Problem to solve: Whenever a line of the records below contains the word "size", copy that line.

Given information:
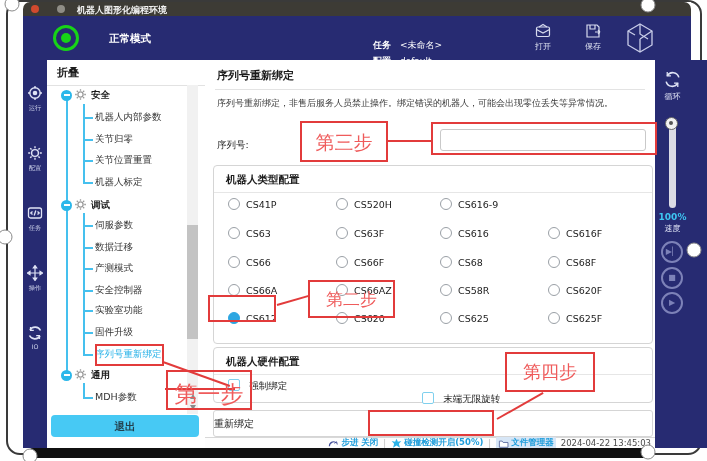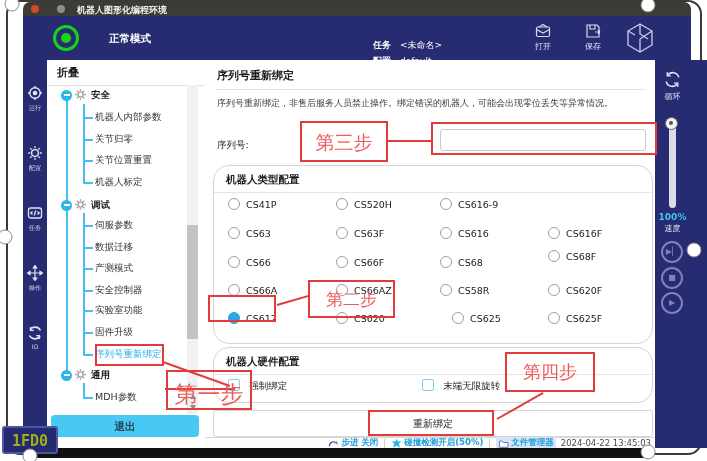--- a/index.html
+++ b/index.html
@@ -59,7 +59,7 @@
   .desc{position:absolute;left:12px;top:37px;width:432px;font-size:9px;color:#3c3c3c;}
   .serial-label{position:absolute;left:12px;top:79px;font-size:9.5px;color:#222;}
   .serial-input{position:absolute;left:235px;top:69px;width:206px;height:22px;border:1px solid #c9c9c9;border-radius:3px;background:#fff;font-size:10px;padding:0 4px;box-sizing:border-box;}
-  .card{position:absolute;left:8px;width:438px;border:1px solid #d5d5d5;border-radius:16px;background:#fff;}
+  .card{position:absolute;left:8px;width:438px;border:1px solid #d5d5d5;border-radius:4px;background:#fff;}
   .card-title{position:absolute;left:12px;top:7px;font-size:10.5px;font-weight:bold;color:#1c1c1c;}
   .card-divider{position:absolute;left:0;right:0;top:26px;border-top:1px solid #e6e6e6;}
   .radio-cell{position:absolute;height:14px;line-height:13px;cursor:pointer;white-space:nowrap;}

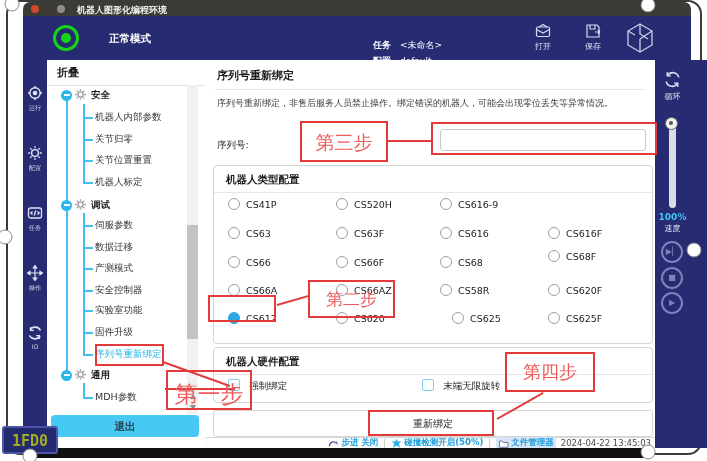--- a/index.html
+++ b/index.html
@@ -282,7 +282,7 @@
             <div class="radio-cell" style="left: 14px; top: 90px;"><span class="radio-circle"></span><span class="radio-label">CS66</span></div>
             <div class="radio-cell" style="left: 122px; top: 90px;"><span class="radio-circle"></span><span class="radio-label">CS66F</span></div>
             <div class="radio-cell" style="left: 226px; top: 90px;"><span class="radio-circle"></span><span class="radio-label">CS68</span></div>
-            <div class="radio-cell" style="left: 334px; top: 84px;"><span class="radio-circle"></span><span class="radio-label">CS68F</span></div>
+            <div class="radio-cell" style="left: 334px; top: 90px;"><span class="radio-circle"></span><span class="radio-label">CS68F</span></div>
             <div class="radio-cell" style="left: 14px; top: 118px;"><span class="radio-circle"></span><span class="radio-label">CS66A</span></div>
             <div class="radio-cell" style="left: 122px; top: 118px;"><span class="radio-circle"></span><span class="radio-label">CS66AZ</span></div>
             <div class="radio-cell" style="left: 226px; top: 118px;"><span class="radio-circle"></span><span class="radio-label">CS58R</span></div>

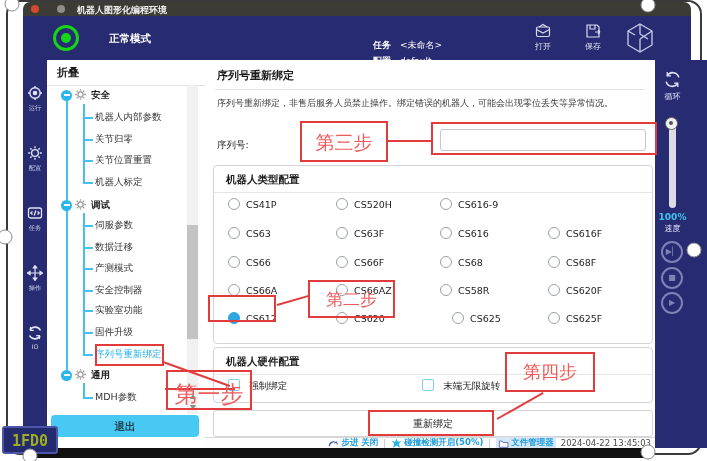--- a/index.html
+++ b/index.html
@@ -289,7 +289,7 @@
             <div class="radio-cell" style="left: 334px; top: 118px;"><span class="radio-circle"></span><span class="radio-label">CS620F</span></div>
             <div class="radio-cell" style="left: 14px; top: 146px;"><span class="radio-circle checked"></span><span class="radio-label">CS612</span></div>
             <div class="radio-cell" style="left: 122px; top: 146px;"><span class="radio-circle"></span><span class="radio-label">CS620</span></div>
-            <div class="radio-cell" style="left: 238px; top: 146px;"><span class="radio-circle"></span><span class="radio-label">CS625</span></div>
+            <div class="radio-cell" style="left: 226px; top: 146px;"><span class="radio-circle"></span><span class="radio-label">CS625</span></div>
             <div class="radio-cell" style="left: 334px; top: 146px;"><span class="radio-circle"></span><span class="radio-label">CS625F</span></div>
           </div>
       </div>

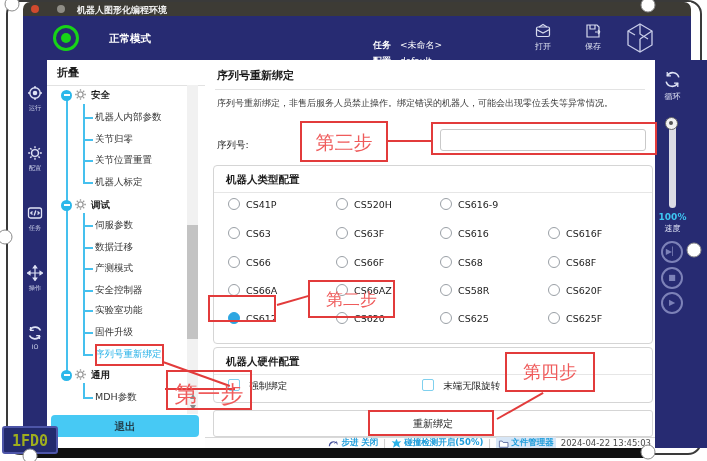--- a/index.html
+++ b/index.html
@@ -301,7 +301,7 @@
           <span class="cb-box"></span>
           <span class="cb-label">强制绑定</span>
         </div>
-        <div class="cb-item" style="left:208px;top:31px;">
+        <div class="cb-item" style="left:208px;top:44px;">
           <span class="cb-box"></span>
           <span class="cb-label">末端无限旋转</span>
         </div>

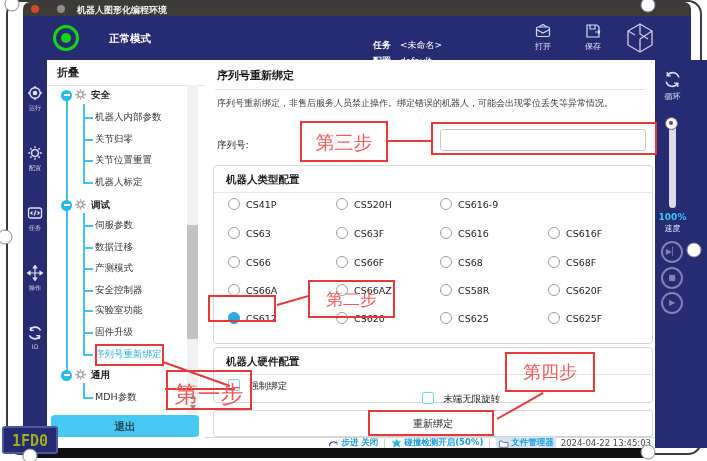--- a/index.html
+++ b/index.html
@@ -70,7 +70,7 @@
   .cb-box{display:inline-block;width:10px;height:10px;border:1.5px solid #7fd0ee;border-radius:2px;vertical-align:-2px;background:#fff;}
   .cb-label{margin-left:6px;font-size:9.5px;color:#222;}
   .rebind-bar{position:absolute;left:8px;top:350px;width:438px;height:25px;border:1px solid #d5d5d5;border-radius:3px;
-              text-align:center;line-height:25px;font-size:10px;color:#222;cursor:pointer;background:#fff;}
+              line-height:25px;font-size:10px;color:#222;cursor:pointer;background:#fff;}
   
   .statusbar{position:absolute;left:182px;top:435px;width:450px;height:11px;border-top:1px solid #d8d8d8;background:#fdfdfd;
              display:flex;justify-content:flex-end;align-items:center;gap:5px;padding-right:4px;box-sizing:border-box;font-size:8.5px;}

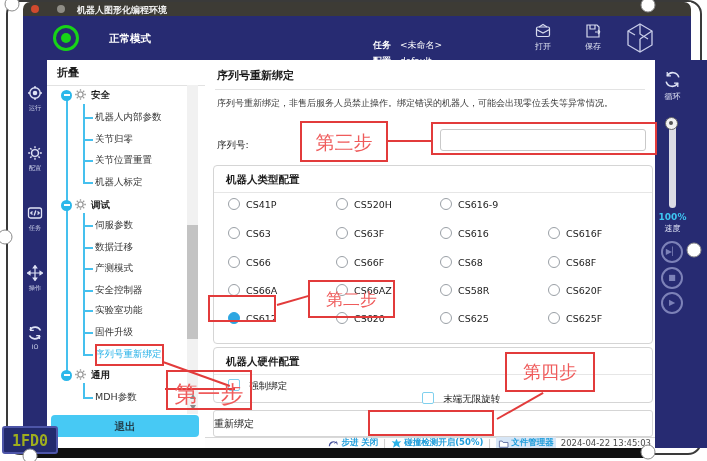--- a/index.html
+++ b/index.html
@@ -374,7 +374,6 @@
     <div class="ann-rect" style="left:368px;top:410px;width:126px;height:26px;"></div>
   </div>
 
-  <div class="code-badge">1FD0</div>
   <div class="blackbar"></div>
 
   <div class="handle" style="left:12px;top:4px;"></div>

Exercise output:
   .desc{position:absolute;left:12px;top:37px;width:432px;font-size:9px;color:#3c3c3c;}
   .serial-label{position:absolute;left:12px;top:79px;font-size:9.5px;color:#222;}
   .serial-input{position:absolute;left:235px;top:69px;width:206px;height:22px;border:1px solid #c9c9c9;border-radius:3px;background:#fff;font-size:10px;padding:0 4px;box-sizing:border-box;}
   .card-title{position:absolute;left:12px;top:7px;font-size:10.5px;font-weight:bold;color:#1c1c1c;}
   .cb-label{margin-left:6px;font-size:9.5px;color:#222;}
-              text-align:center;line-height:25px;font-size:10px;color:#222;cursor:pointer;background:#fff;}
+              line-height:25px;font-size:10px;color:#222;cursor:pointer;background:#fff;}
              display:flex;justify-content:flex-end;align-items:center;gap:5px;padding-right:4px;box-sizing:border-box;font-size:8.5px;}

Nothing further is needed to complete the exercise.